[Data entries]
• • • •

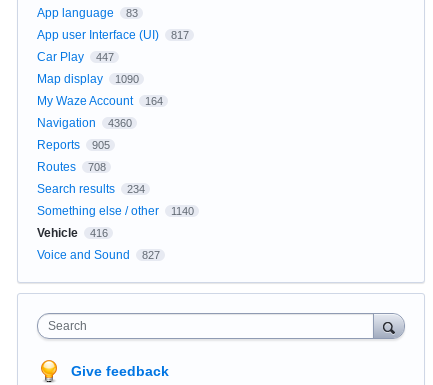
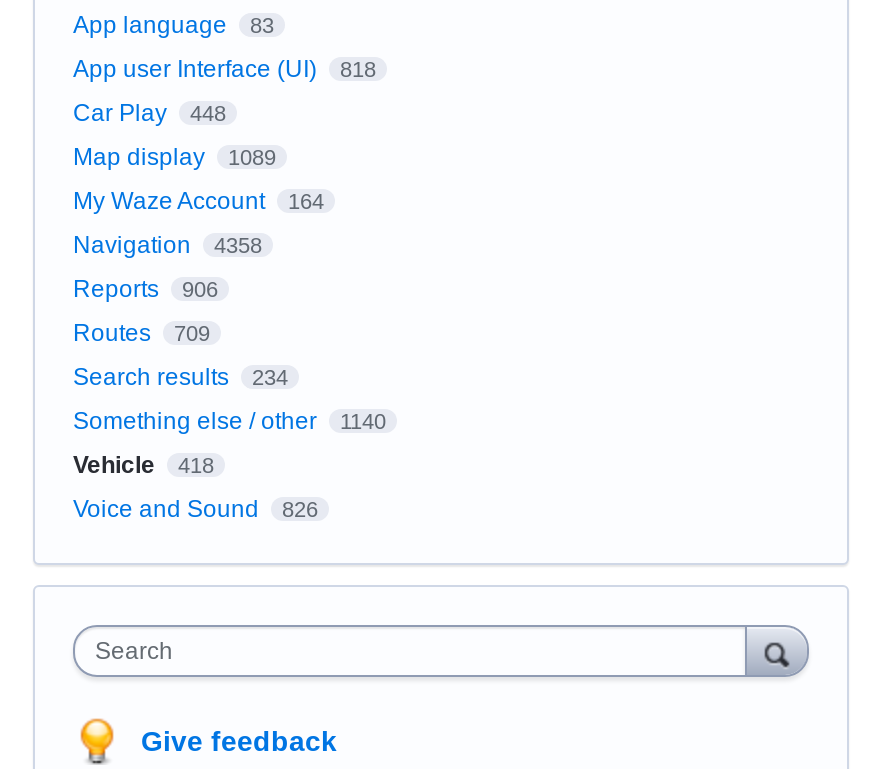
- App user Interface (UI) 817
+ App user Interface (UI) 818

- Car Play 447
+ Car Play 448

- Map display 1090
+ Map display 1089

- Navigation 4360
+ Navigation 4358

- Reports 905
+ Reports 906

- Routes 708
+ Routes 709

- Vehicle 416
+ Vehicle 418

- Voice and Sound 827
+ Voice and Sound 826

• • • •

WORK ITEM:
All of the entries above need to be repeated exactly, minus the pictures.

EXERCISE OUTPUT:
- App user Interface (UI) 817
+ App user Interface (UI) 818

- Car Play 447
+ Car Play 448

- Map display 1090
+ Map display 1089

- Navigation 4360
+ Navigation 4358

- Reports 905
+ Reports 906

- Routes 708
+ Routes 709

- Vehicle 416
+ Vehicle 418

- Voice and Sound 827
+ Voice and Sound 826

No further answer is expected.